Dr. Dutton’s behavioral research reinforces this approach. He noted that the brain is wired to prioritize short-term rewards, even when long-term benefits are clear.
“In the moment, a high-calorie or highly palatable food is immediately rewarding,” he explained. “The health benefits we’re working toward are long-term, which makes behavior change challenging.”
This is why gradual, repeatable dietary changes are more effective than rigid rules. Over time, as healthier foods become part of routine patterns, the behaviors themselves become reinforcing. Each change can be layered onto existing meals, reinforcing habit loops rather than
disrupting them.
“When starting to establish change, just get berries in your diet,” said Dr. Judd.
This is a practical starting point: berries are widely available, easy to incorporate into meals, and rich in vitamins, minerals, and anti-inflammatory compounds. Just as importantly, this approach emphasizes addition rather than restriction, making it easier to integrate into existing routines.
Movement as a Daily (and Social) Practice
Physical activity is another foundational habit, yet it is often narrowly defined as structured exercise.
“By movement, I don’t mean the gym,” Dr. Judd said. “I mean getting up and taking a 10-minute walk, or even just moving around your house.”
Dr. Dutton added that people themselves can function as cues.
“Social support and accountability are powerful,” he explained. “If you know someone else is counting on you, you’re more likely to follow through.”
Progress Is Rarely Linear
Setbacks are a normal part of behavior change and should not be interpreted as failure.
“Slips are going to happen,” Dr. Dutton noted. “What matters isn’t the slip itself; it’s how you respond to it. Give yourself patience and compassion and know that you can start again.”
Missing one day does not undo progress. Habits are built through repeated return, not perfection.
A Sustainable Path Forward
Lasting healthy habits are not built through rigid rules or extreme changes.
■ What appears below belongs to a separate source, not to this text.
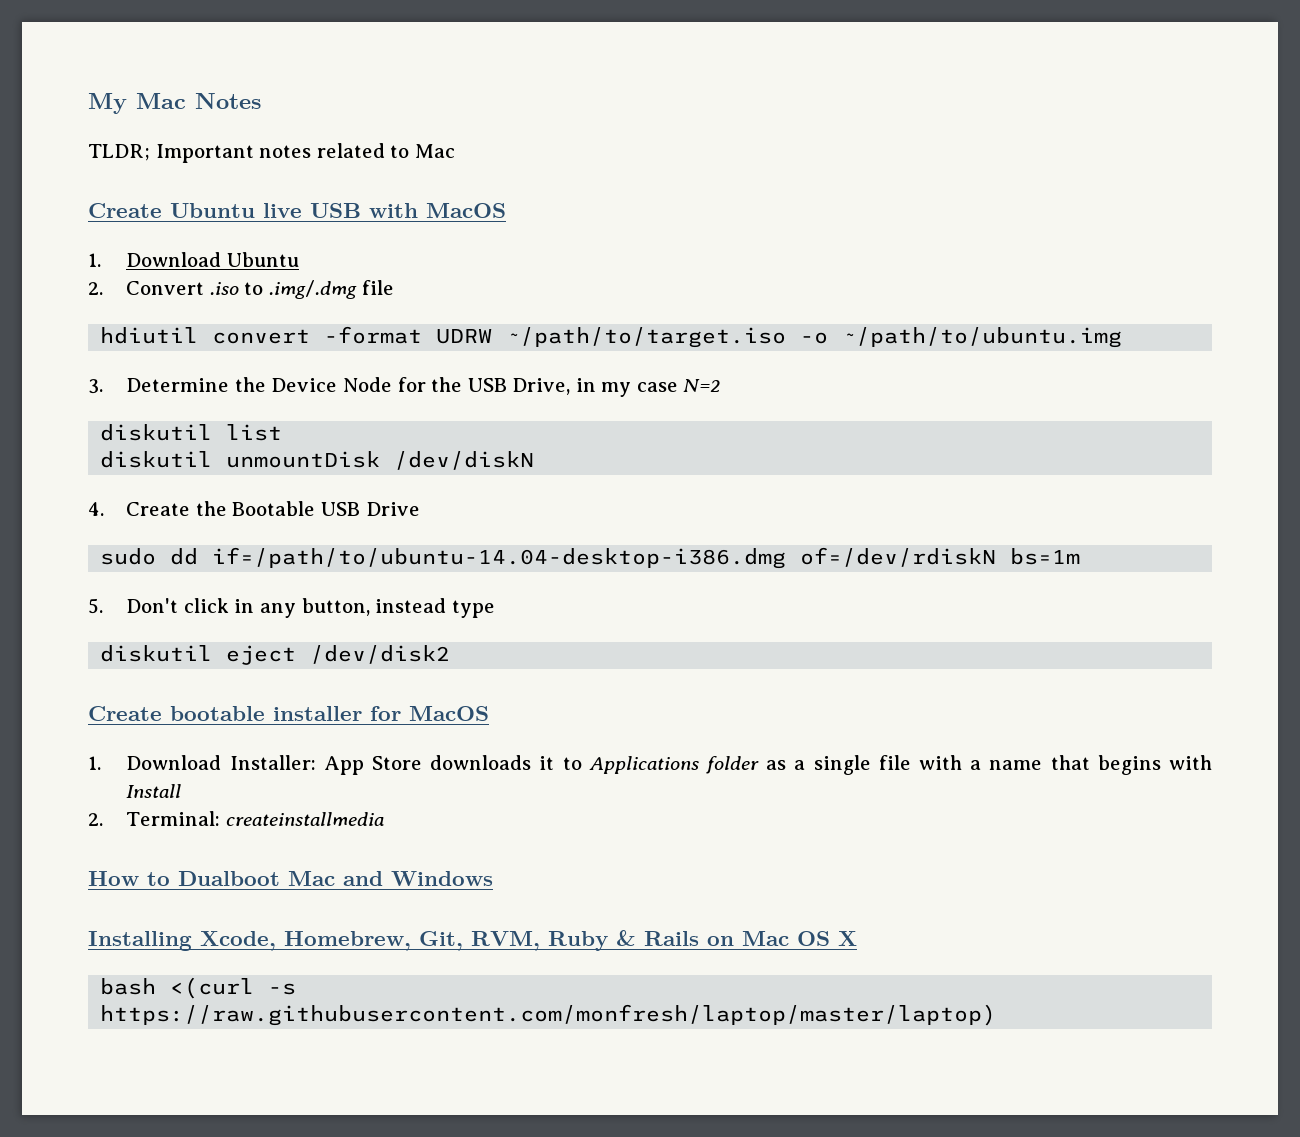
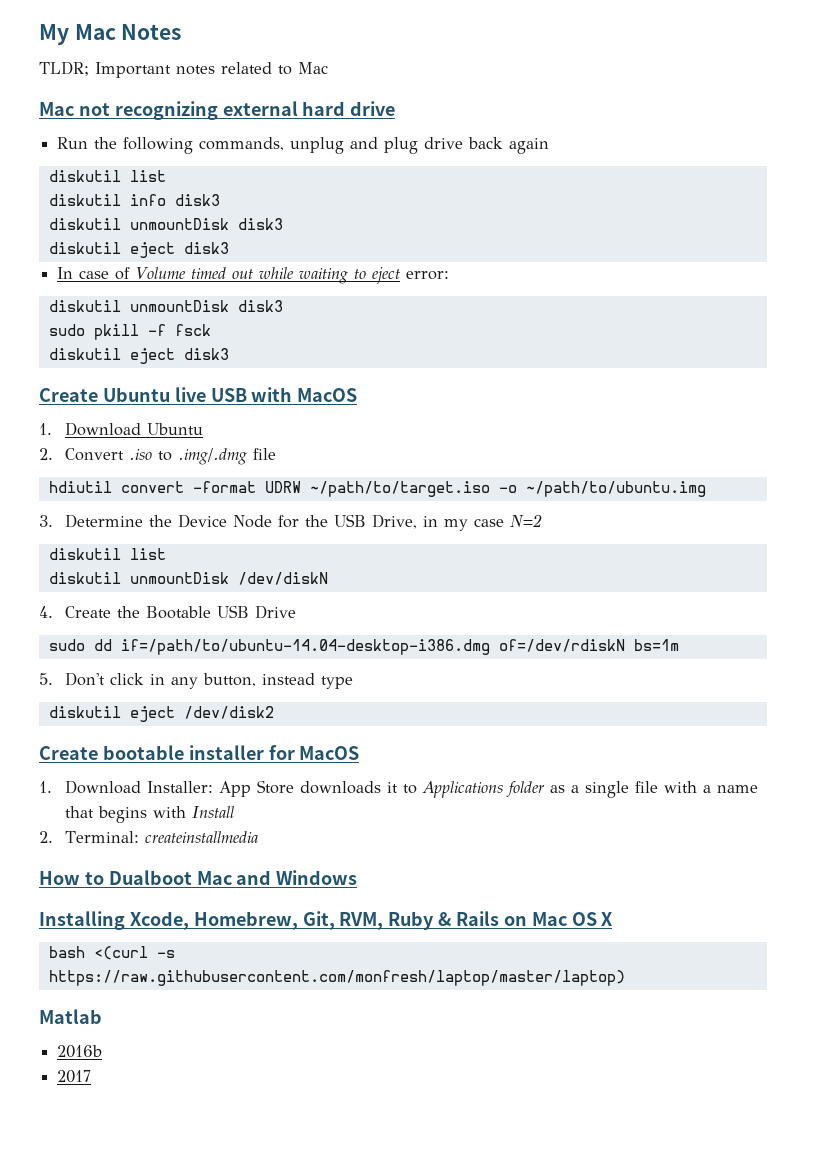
(455, 151) none -> [39,101,396,120] [57,137,550,154] [48,170,166,182] [48,194,220,206] [48,218,283,230] [48,242,229,258] [57,267,450,284] [48,300,283,312] [48,324,211,340] [48,348,229,364] // Mac not recognizing external hard drive // Run the following commands, unplug and plug drive back again // diskutil list // diskutil info disk3 // diskutil unmountDisk disk3 // diskutil eject disk3 // In case of Volume timed out while waiting to eject error: // diskutil unmountDisk disk3 // sudo pkill -f fsck // diskutil eject disk3
(997, 1015) none -> [39,1009,102,1024] [57,1045,103,1058] [57,1070,92,1083] // Matlab // 2016b // 2017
They develop through small, consistent actions that align with how the brain learns.
As Dr. Dutton summarized, habits become sustainable when “the behavior happens with less effort and less thinking.”
And as Dr. Judd reminds us, meaningful change is rarely dramatic: “It’s just a bunch of little steps.”
Together, these strategies offer a practical, evidence-based approach to building good habits: one grounded in patience, consistency, and compassion.